==== Record extracts

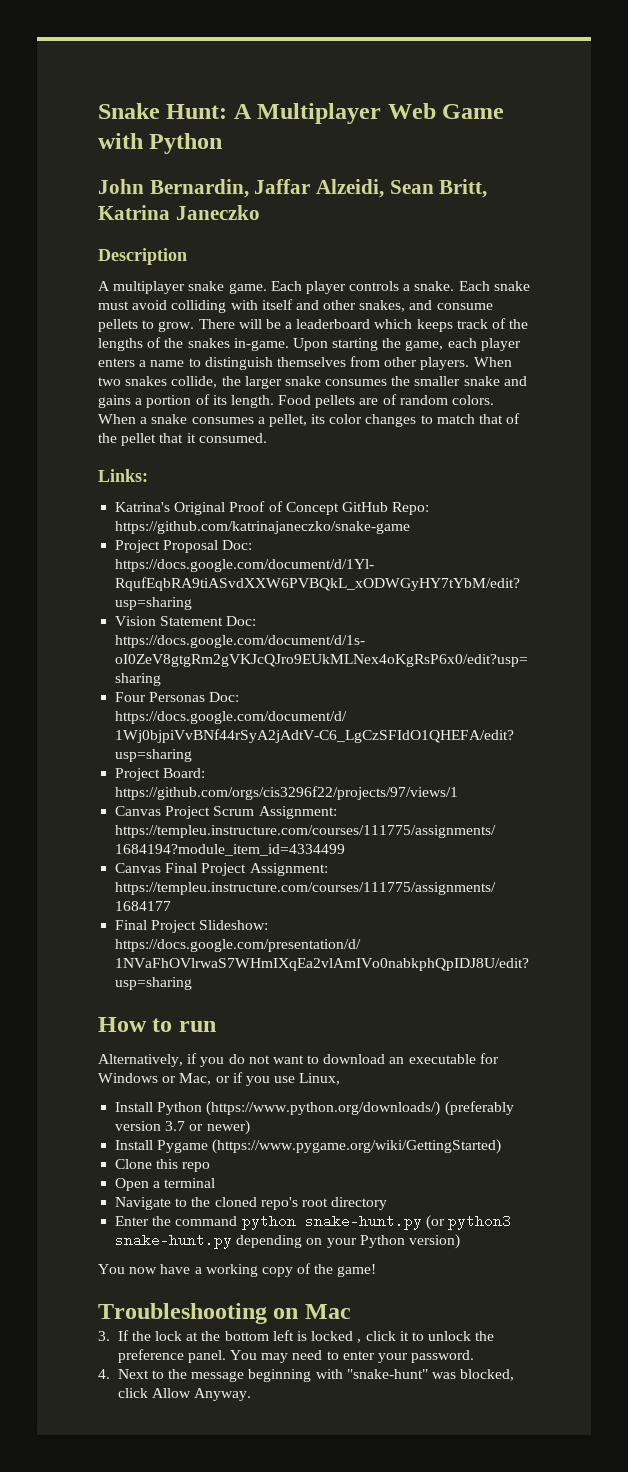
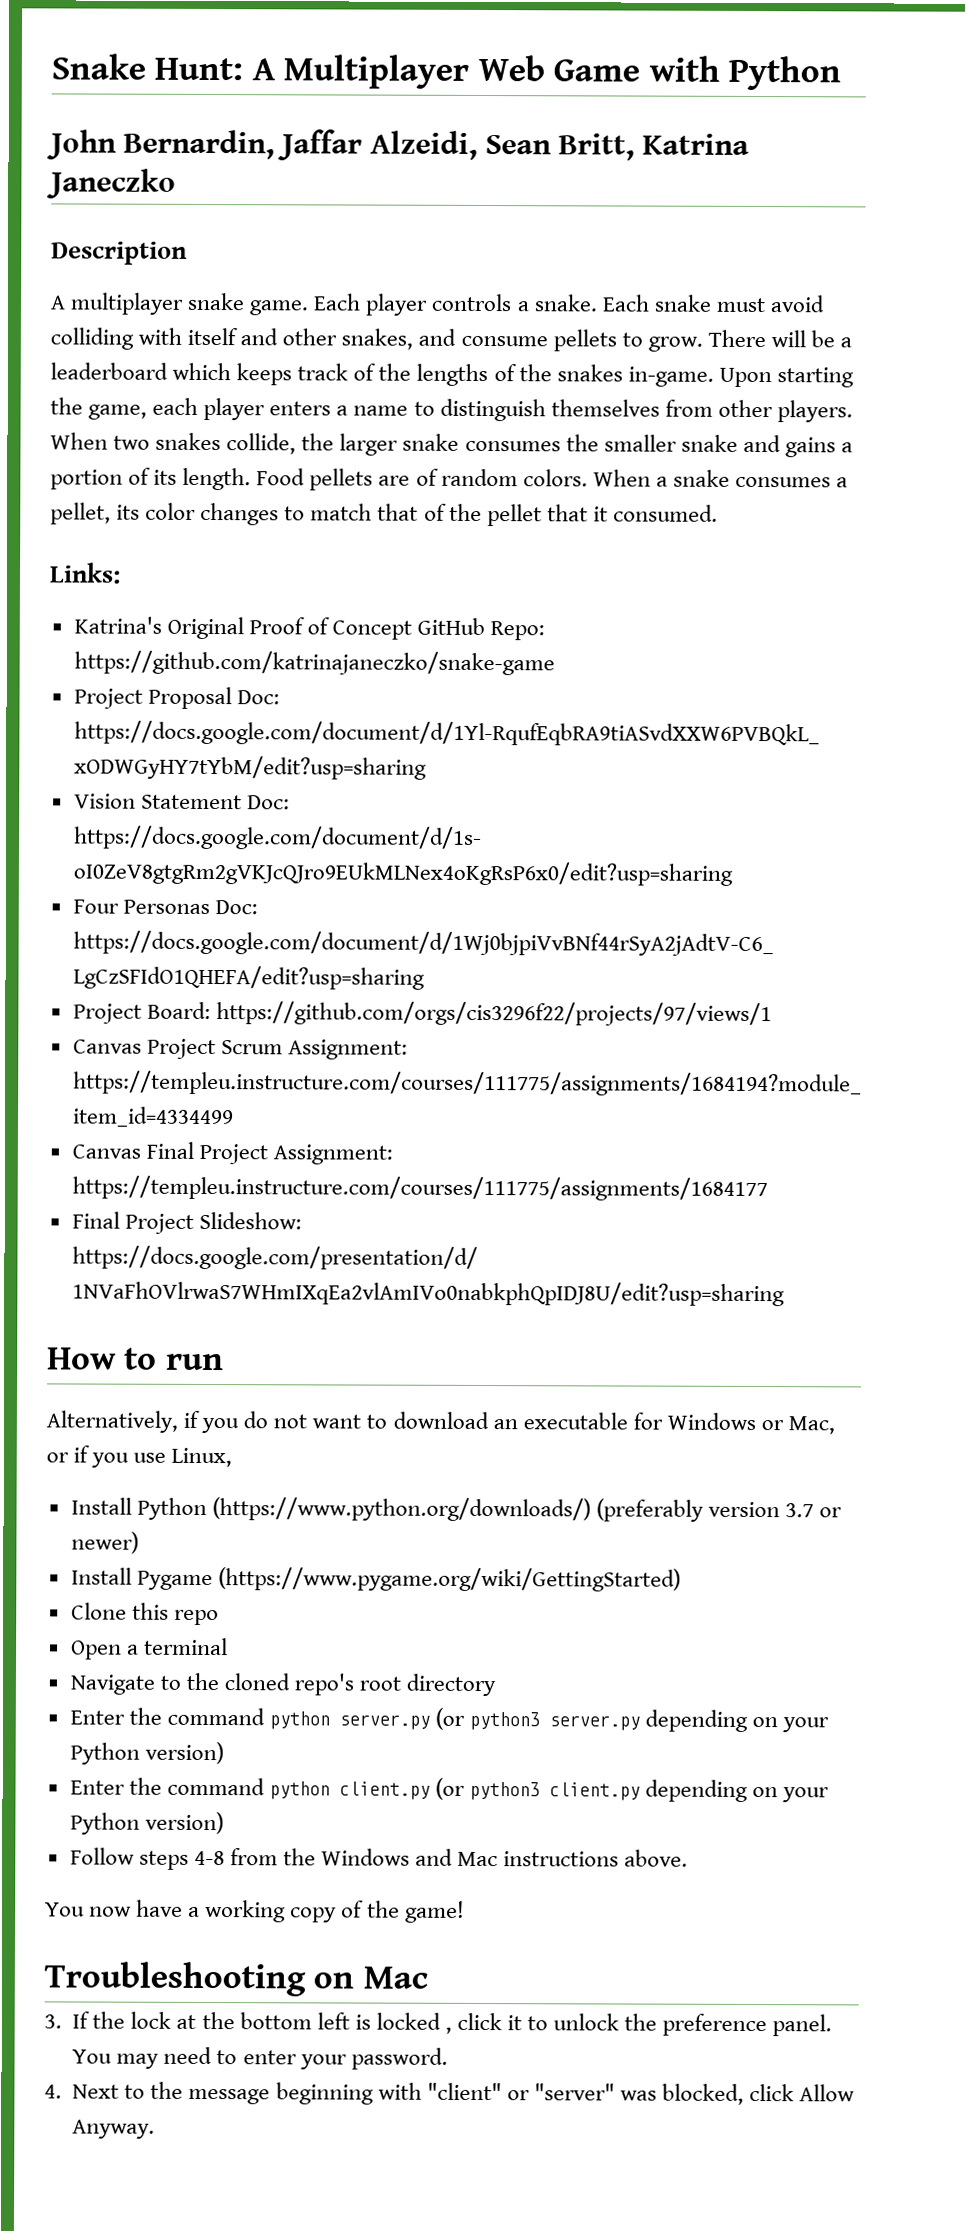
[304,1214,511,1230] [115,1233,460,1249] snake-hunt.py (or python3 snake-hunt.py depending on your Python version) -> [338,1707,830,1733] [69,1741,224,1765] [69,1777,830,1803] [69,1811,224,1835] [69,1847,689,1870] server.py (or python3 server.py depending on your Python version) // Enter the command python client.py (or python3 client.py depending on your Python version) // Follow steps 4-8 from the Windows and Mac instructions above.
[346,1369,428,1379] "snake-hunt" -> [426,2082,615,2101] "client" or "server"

========
==== Record extracts

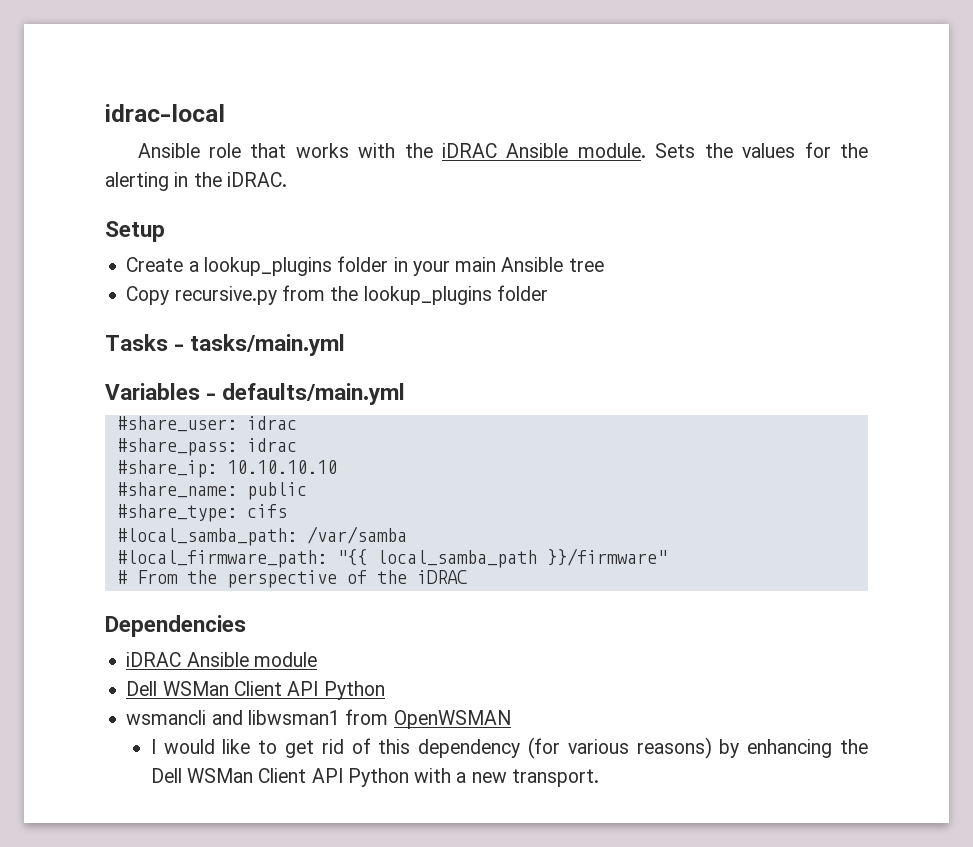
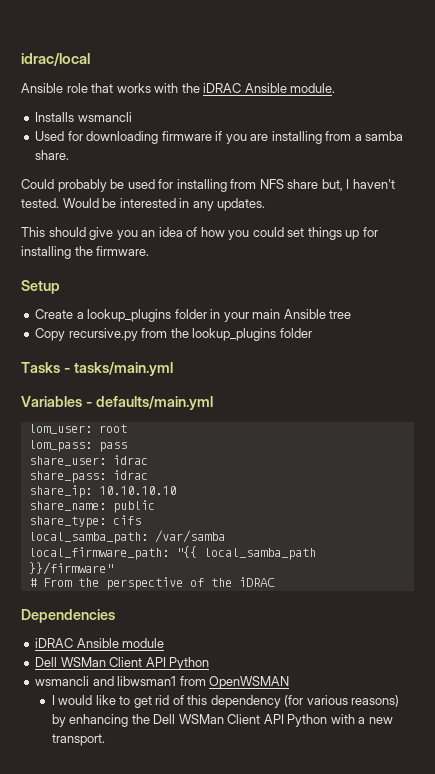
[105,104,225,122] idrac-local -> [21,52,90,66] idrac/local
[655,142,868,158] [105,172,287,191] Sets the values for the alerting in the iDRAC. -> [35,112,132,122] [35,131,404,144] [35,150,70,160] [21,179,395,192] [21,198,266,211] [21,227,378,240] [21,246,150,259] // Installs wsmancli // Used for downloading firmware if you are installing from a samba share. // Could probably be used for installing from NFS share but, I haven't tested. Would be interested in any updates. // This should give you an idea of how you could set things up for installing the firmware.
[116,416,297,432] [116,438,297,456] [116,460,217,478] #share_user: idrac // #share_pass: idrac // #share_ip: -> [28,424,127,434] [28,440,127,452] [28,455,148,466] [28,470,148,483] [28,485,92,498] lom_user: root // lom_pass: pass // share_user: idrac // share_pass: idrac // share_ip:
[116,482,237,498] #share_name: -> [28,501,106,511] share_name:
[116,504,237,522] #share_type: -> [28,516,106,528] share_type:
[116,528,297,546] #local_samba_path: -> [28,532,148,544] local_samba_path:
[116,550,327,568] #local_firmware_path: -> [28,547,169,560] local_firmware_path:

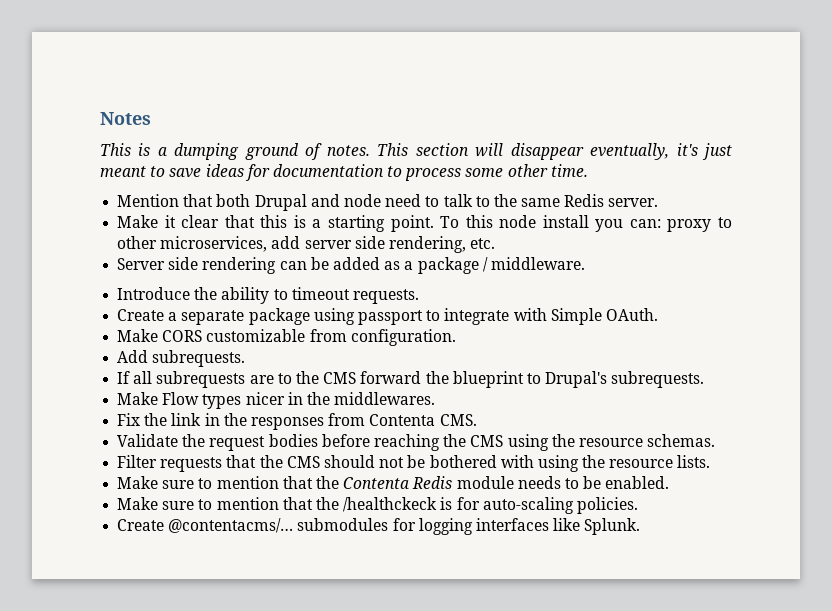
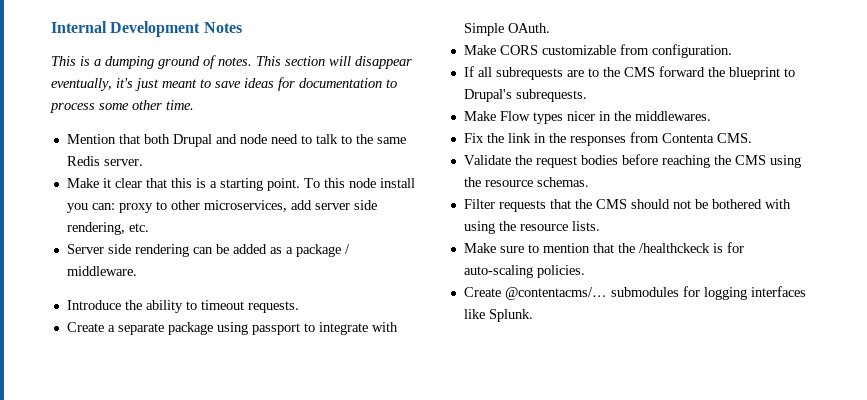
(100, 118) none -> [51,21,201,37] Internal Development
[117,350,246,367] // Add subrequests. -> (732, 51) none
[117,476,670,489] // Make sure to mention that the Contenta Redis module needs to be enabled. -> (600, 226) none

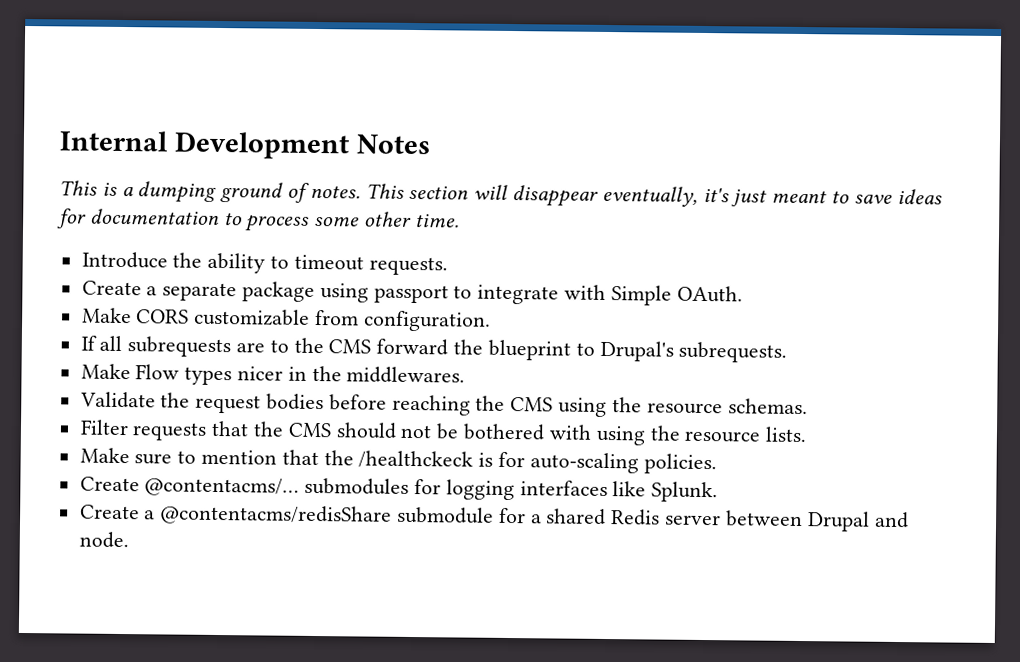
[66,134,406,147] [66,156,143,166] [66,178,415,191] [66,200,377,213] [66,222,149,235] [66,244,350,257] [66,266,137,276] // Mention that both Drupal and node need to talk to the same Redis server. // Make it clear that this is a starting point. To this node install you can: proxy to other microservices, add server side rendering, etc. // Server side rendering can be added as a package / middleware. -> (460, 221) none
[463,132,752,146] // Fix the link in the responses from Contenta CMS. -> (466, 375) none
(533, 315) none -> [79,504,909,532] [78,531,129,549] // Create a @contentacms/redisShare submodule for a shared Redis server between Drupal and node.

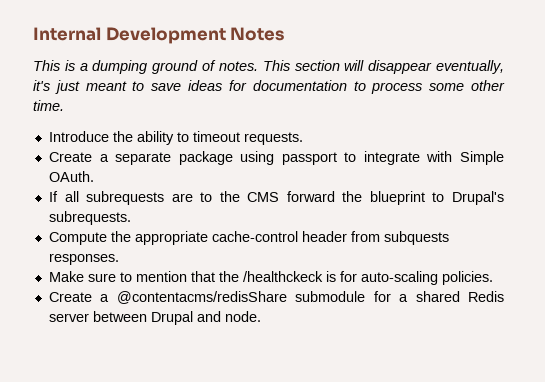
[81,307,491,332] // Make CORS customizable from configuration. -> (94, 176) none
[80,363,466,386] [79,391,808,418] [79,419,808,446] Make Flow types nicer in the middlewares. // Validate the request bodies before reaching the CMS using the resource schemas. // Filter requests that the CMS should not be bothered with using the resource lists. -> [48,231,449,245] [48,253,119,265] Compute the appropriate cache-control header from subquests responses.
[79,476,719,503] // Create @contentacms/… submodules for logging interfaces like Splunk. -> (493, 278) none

========

Action item.
Scan the entries above for the word "responses" and collect each line holding it.

Answer box.
[463,132,752,146] // Fix the link in the responses from Contenta CMS. -> (466, 375) none
[80,363,466,386] [79,391,808,418] [79,419,808,446] Make Flow types nicer in the middlewares. // Validate the request bodies before reaching the CMS using the resource schemas. // Filter requests that the CMS should not be bothered with using the resource lists. -> [48,231,449,245] [48,253,119,265] Compute the appropriate cache-control header from subquests responses.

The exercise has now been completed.